Start of Raw data
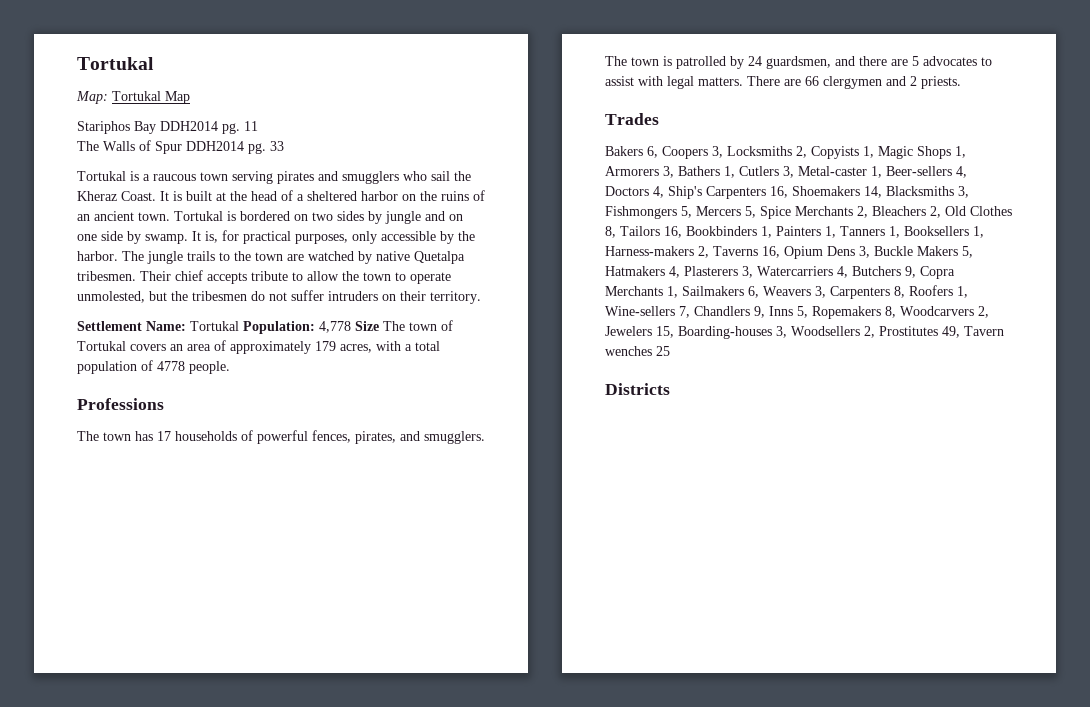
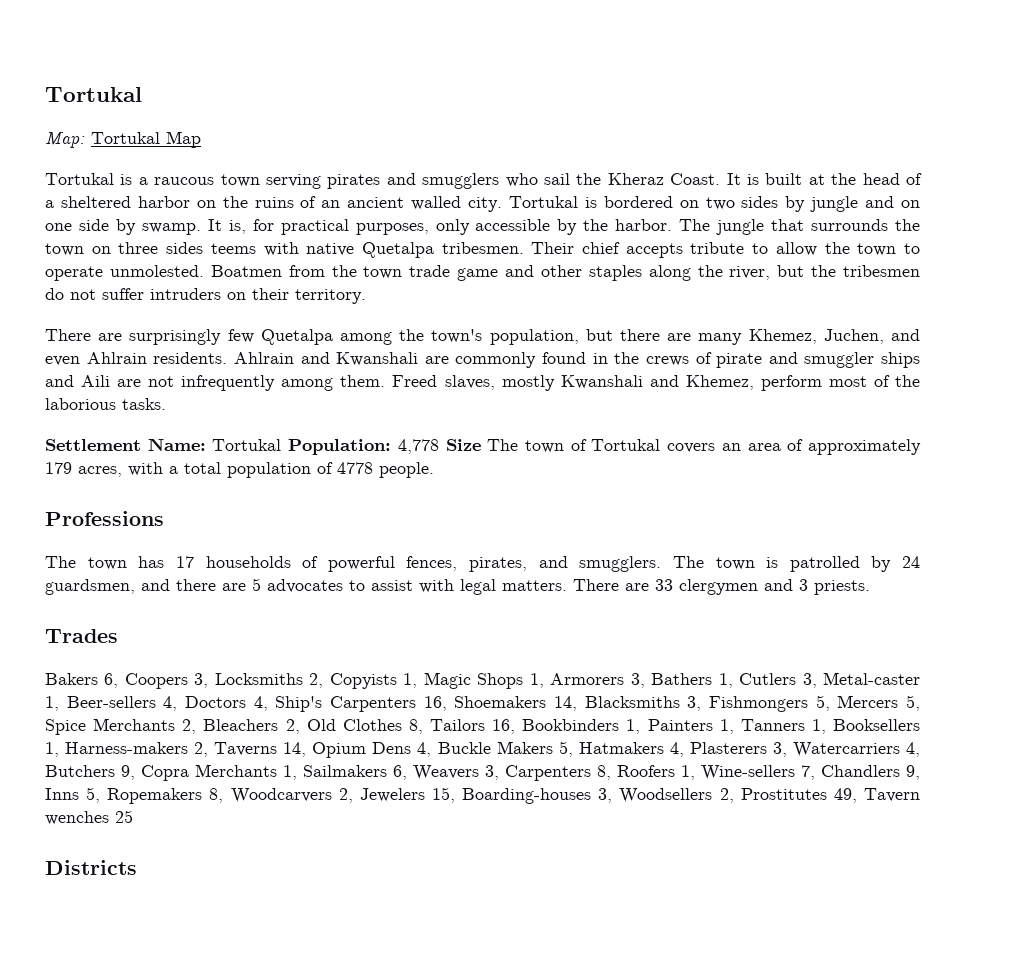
[77,121,258,134] [77,140,284,154] // Stariphos Bay DDH2014 pg. 11 // The Walls of Spur DDH2014 pg. 33 -> (201, 139) none
[138,212,170,221] town. -> [411,196,502,212] walled city.
[187,251,372,264] trails to the town are watched by -> [771,219,921,231] [45,242,299,256] that surrounds the town on three sides teems with
[77,291,145,303] unmolested, -> [109,265,771,281] unmolested. Boatmen from the town trade game and other staples along the river,
(481, 297) none -> [45,329,921,345] [45,352,920,368] [45,375,920,391] [45,398,166,410] // There are surprisingly few Quetalpa among the town's population, but there are many Khemez, Juchen, and even Ahlrain residents. Ahlrain and Kwanshali are commonly found in the crews of pirate and smuggler ships and Aili are not infrequently among them. Freed slaves, mostly Kwanshali and Khemez, perform most of the laborious tasks.
[805,76,819,86] 66 -> [655,579,673,591] 33
[910,76,917,86] 2 -> [799,579,808,591] 3
[762,246,780,258] 16, -> [283,742,307,757] 14,
[859,246,870,258] 3, -> [417,742,432,757] 4,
End of Raw data
■ **Task details**
Your answer should consist only of the lines above between the line holding "[77,291,145,303] unmolested, ->" and the line holding "[805,76,819,86] 66 -> [655,579,673,591] 33", inclusive, each transcribed exactly.

■ **Task response**
[77,291,145,303] unmolested, -> [109,265,771,281] unmolested. Boatmen from the town trade game and other staples along the river,
(481, 297) none -> [45,329,921,345] [45,352,920,368] [45,375,920,391] [45,398,166,410] // There are surprisingly few Quetalpa among the town's population, but there are many Khemez, Juchen, and even Ahlrain residents. Ahlrain and Kwanshali are commonly found in the crews of pirate and smuggler ships and Aili are not infrequently among them. Freed slaves, mostly Kwanshali and Khemez, perform most of the laborious tasks.
[805,76,819,86] 66 -> [655,579,673,591] 33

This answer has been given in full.